● Task requirements: Nothing outside the stretch is wanted. Repeat exactly the lines of the listing below from the one that contains "total: 9914.62 -> 9611.52" through the one that contains "70% below typical", both ends included.

● Dataset entries:
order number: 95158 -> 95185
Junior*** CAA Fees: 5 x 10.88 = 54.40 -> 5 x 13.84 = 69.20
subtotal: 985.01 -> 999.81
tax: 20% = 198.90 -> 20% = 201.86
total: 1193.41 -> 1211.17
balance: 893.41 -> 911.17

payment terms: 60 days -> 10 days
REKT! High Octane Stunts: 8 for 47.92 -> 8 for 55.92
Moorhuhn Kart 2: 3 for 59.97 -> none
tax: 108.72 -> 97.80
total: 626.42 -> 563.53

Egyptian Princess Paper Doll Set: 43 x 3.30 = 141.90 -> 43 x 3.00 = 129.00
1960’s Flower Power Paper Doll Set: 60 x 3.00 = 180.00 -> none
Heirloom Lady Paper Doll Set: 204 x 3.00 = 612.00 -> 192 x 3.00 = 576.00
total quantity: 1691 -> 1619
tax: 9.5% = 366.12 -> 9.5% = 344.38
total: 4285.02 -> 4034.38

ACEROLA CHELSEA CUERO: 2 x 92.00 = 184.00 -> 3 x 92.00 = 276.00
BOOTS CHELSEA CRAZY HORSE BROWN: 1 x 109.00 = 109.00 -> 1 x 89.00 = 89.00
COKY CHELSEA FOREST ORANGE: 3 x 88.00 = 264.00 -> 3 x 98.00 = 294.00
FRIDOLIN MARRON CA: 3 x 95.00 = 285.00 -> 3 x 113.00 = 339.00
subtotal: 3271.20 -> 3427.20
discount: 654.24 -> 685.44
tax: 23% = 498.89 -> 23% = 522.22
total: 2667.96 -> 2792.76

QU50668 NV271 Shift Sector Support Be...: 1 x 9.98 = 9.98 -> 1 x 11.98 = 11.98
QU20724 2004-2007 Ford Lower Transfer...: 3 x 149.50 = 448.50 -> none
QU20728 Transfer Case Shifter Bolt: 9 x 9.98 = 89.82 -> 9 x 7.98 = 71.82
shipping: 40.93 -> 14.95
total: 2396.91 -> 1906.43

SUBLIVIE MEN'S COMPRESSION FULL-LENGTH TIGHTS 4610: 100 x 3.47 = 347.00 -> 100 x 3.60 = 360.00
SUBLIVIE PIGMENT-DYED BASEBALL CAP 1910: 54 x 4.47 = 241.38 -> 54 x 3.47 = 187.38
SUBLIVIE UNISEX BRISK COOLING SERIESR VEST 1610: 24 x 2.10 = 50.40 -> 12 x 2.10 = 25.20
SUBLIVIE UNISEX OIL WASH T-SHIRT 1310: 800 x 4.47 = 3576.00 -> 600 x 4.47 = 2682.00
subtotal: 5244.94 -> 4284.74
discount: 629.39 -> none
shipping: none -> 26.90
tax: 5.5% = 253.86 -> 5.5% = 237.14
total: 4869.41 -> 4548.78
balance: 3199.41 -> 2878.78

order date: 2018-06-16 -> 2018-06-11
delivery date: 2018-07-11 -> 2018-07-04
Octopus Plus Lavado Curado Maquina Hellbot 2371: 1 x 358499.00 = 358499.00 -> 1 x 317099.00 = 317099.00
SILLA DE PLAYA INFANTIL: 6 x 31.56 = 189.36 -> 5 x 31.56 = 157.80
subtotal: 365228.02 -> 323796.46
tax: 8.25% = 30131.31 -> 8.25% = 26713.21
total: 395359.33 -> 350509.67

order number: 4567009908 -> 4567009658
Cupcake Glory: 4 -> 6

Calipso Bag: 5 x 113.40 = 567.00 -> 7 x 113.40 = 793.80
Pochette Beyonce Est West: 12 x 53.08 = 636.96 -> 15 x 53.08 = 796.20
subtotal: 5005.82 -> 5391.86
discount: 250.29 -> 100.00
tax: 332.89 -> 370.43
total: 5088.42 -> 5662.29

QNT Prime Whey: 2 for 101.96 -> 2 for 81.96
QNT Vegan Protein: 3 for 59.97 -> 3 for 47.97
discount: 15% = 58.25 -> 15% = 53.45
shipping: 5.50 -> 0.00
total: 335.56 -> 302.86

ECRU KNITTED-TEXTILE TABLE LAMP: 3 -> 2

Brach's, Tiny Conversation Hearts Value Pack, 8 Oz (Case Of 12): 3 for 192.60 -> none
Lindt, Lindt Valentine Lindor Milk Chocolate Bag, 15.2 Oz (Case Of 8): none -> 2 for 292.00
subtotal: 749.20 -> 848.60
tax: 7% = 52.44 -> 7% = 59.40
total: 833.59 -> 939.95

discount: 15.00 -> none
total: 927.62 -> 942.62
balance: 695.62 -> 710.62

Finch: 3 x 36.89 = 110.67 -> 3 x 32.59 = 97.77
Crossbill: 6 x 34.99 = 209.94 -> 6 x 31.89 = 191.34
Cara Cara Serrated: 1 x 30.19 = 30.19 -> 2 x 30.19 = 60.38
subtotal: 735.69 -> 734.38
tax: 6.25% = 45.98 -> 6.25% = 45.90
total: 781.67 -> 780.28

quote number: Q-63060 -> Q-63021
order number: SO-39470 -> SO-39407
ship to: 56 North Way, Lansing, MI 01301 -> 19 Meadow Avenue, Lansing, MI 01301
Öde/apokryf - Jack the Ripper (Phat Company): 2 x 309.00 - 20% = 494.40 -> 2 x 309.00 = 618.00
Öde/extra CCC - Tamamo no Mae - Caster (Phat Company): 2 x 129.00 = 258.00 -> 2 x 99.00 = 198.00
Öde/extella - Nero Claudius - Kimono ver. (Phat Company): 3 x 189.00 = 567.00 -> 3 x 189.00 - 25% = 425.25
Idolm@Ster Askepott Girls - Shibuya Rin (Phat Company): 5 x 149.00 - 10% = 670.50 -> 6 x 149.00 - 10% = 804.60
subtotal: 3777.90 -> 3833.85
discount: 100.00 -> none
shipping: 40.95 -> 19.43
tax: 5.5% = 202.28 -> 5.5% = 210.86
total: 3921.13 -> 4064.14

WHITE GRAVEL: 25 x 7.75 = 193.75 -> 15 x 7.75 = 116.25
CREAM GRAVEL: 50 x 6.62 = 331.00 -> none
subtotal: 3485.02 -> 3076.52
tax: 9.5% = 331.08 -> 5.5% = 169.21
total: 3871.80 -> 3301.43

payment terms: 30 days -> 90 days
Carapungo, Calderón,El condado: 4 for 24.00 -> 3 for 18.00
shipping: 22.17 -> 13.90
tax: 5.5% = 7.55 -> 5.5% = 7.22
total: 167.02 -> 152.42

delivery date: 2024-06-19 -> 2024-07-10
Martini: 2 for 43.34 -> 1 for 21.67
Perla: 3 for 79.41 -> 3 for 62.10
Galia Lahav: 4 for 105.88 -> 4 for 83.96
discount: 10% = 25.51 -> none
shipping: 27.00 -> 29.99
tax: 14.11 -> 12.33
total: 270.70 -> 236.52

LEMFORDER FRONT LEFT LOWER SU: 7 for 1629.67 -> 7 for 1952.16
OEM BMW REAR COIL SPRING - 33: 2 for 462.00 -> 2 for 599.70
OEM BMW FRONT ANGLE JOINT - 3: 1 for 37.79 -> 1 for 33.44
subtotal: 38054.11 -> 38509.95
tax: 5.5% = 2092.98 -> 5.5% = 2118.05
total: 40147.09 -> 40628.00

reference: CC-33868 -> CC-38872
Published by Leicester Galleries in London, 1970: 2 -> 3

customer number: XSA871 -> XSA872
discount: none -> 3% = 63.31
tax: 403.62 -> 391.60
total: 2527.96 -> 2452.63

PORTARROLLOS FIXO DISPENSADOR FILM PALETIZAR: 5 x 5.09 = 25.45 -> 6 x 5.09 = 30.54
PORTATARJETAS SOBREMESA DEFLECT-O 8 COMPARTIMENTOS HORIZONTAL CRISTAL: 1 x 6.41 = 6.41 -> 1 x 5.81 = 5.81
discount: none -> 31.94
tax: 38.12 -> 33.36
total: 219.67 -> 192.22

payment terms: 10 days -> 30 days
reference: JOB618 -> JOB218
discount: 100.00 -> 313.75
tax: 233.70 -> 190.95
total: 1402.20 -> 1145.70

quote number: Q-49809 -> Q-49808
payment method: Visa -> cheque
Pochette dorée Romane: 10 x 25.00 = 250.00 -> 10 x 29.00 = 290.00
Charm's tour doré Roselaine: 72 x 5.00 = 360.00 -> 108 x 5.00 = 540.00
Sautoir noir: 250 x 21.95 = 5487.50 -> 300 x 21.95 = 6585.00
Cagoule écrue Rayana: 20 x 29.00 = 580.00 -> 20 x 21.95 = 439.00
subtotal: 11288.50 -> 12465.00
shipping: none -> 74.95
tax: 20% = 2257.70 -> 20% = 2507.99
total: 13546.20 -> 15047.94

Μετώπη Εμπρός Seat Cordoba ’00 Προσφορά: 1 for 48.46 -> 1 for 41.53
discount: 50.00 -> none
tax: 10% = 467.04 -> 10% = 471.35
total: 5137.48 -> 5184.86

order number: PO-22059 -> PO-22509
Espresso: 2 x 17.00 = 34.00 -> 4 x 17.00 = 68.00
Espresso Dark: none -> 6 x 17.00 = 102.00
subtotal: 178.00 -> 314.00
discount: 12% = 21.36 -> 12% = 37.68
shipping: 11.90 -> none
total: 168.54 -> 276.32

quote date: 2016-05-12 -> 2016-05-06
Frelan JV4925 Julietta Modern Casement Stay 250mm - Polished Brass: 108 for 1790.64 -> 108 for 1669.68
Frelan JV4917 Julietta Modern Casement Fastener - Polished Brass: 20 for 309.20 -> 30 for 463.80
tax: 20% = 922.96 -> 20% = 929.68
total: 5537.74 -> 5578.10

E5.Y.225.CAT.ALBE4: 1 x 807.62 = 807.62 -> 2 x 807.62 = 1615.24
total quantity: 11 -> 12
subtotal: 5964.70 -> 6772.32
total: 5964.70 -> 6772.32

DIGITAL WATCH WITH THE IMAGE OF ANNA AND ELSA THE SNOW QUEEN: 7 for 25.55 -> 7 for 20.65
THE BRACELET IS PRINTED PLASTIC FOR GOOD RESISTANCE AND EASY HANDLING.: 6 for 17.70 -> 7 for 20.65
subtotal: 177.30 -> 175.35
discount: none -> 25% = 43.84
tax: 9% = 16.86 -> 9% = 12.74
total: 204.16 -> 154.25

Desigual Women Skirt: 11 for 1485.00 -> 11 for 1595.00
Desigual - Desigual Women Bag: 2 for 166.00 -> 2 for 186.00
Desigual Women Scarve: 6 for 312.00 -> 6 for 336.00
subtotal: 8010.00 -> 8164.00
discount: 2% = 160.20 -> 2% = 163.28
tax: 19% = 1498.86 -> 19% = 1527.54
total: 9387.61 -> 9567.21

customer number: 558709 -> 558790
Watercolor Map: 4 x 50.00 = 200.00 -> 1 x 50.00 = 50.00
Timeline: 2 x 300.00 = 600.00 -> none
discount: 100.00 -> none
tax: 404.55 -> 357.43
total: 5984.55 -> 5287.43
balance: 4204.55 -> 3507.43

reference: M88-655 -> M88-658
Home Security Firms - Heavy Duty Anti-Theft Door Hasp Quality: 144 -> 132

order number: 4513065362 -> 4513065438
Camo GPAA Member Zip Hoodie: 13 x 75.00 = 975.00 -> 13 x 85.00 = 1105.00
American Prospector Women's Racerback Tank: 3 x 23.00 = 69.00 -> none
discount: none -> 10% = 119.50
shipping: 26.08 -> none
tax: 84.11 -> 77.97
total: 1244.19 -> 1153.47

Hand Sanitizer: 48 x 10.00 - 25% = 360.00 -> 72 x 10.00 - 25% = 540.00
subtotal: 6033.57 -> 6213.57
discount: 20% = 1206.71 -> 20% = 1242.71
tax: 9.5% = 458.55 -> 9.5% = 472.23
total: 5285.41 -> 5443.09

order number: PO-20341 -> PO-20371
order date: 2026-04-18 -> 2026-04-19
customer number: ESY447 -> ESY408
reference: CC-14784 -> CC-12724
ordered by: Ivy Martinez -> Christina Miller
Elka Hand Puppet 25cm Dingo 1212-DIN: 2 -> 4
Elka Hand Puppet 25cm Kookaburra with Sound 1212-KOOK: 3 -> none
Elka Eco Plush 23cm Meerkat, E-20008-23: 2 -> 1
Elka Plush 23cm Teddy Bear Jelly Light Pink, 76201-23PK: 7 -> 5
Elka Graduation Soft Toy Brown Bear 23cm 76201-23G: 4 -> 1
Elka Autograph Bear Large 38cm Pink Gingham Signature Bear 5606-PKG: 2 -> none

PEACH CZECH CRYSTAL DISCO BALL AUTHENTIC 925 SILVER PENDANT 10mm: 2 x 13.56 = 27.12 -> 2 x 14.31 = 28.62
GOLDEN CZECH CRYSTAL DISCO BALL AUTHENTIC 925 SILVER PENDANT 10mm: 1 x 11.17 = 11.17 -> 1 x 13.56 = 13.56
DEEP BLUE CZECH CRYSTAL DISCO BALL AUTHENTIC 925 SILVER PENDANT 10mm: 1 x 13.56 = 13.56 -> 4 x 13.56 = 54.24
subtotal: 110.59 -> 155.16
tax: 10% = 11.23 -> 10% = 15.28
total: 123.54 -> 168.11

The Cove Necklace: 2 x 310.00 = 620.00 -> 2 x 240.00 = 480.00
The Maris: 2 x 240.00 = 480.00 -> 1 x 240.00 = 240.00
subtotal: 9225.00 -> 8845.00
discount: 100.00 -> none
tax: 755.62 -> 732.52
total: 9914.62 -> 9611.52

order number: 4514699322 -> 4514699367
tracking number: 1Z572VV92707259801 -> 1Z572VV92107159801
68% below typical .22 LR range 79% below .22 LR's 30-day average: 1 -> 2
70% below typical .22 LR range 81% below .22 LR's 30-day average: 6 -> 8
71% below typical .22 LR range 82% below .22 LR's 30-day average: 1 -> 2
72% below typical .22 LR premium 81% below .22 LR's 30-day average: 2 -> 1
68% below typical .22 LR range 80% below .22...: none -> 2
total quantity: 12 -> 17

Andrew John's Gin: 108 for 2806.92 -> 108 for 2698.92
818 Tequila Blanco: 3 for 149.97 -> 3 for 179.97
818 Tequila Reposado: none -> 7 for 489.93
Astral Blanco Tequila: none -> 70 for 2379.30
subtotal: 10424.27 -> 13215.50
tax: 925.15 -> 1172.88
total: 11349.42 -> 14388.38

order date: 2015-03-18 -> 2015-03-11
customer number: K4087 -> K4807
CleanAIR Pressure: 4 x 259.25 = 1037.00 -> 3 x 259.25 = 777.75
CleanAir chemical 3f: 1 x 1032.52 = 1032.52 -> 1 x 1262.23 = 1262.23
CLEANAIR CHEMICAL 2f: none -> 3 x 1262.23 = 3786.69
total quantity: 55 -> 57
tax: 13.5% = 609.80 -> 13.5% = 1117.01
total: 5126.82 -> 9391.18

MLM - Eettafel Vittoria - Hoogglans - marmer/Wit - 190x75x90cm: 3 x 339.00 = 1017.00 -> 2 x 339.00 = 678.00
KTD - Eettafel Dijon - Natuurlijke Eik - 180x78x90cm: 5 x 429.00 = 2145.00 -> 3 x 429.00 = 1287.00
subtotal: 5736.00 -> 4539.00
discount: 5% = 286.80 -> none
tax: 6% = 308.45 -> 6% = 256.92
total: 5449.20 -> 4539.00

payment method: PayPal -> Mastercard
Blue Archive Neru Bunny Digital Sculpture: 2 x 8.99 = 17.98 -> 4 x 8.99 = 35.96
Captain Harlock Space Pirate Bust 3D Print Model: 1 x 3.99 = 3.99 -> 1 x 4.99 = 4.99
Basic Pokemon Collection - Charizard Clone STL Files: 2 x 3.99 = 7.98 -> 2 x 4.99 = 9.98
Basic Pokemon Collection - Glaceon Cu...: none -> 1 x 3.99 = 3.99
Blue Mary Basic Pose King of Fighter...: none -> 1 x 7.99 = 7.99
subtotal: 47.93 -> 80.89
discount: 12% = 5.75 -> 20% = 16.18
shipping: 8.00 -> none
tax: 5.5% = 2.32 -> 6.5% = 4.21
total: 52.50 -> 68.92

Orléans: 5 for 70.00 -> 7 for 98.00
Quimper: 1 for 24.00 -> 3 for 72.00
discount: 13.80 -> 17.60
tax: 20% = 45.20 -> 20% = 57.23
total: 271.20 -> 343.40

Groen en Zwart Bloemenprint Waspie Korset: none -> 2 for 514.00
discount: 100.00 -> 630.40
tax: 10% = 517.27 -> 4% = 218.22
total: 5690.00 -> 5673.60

● Response to this task:
total: 9914.62 -> 9611.52

order number: 4514699322 -> 4514699367
tracking number: 1Z572VV92707259801 -> 1Z572VV92107159801
68% below typical .22 LR range 79% below .22 LR's 30-day average: 1 -> 2
70% below typical .22 LR range 81% below .22 LR's 30-day average: 6 -> 8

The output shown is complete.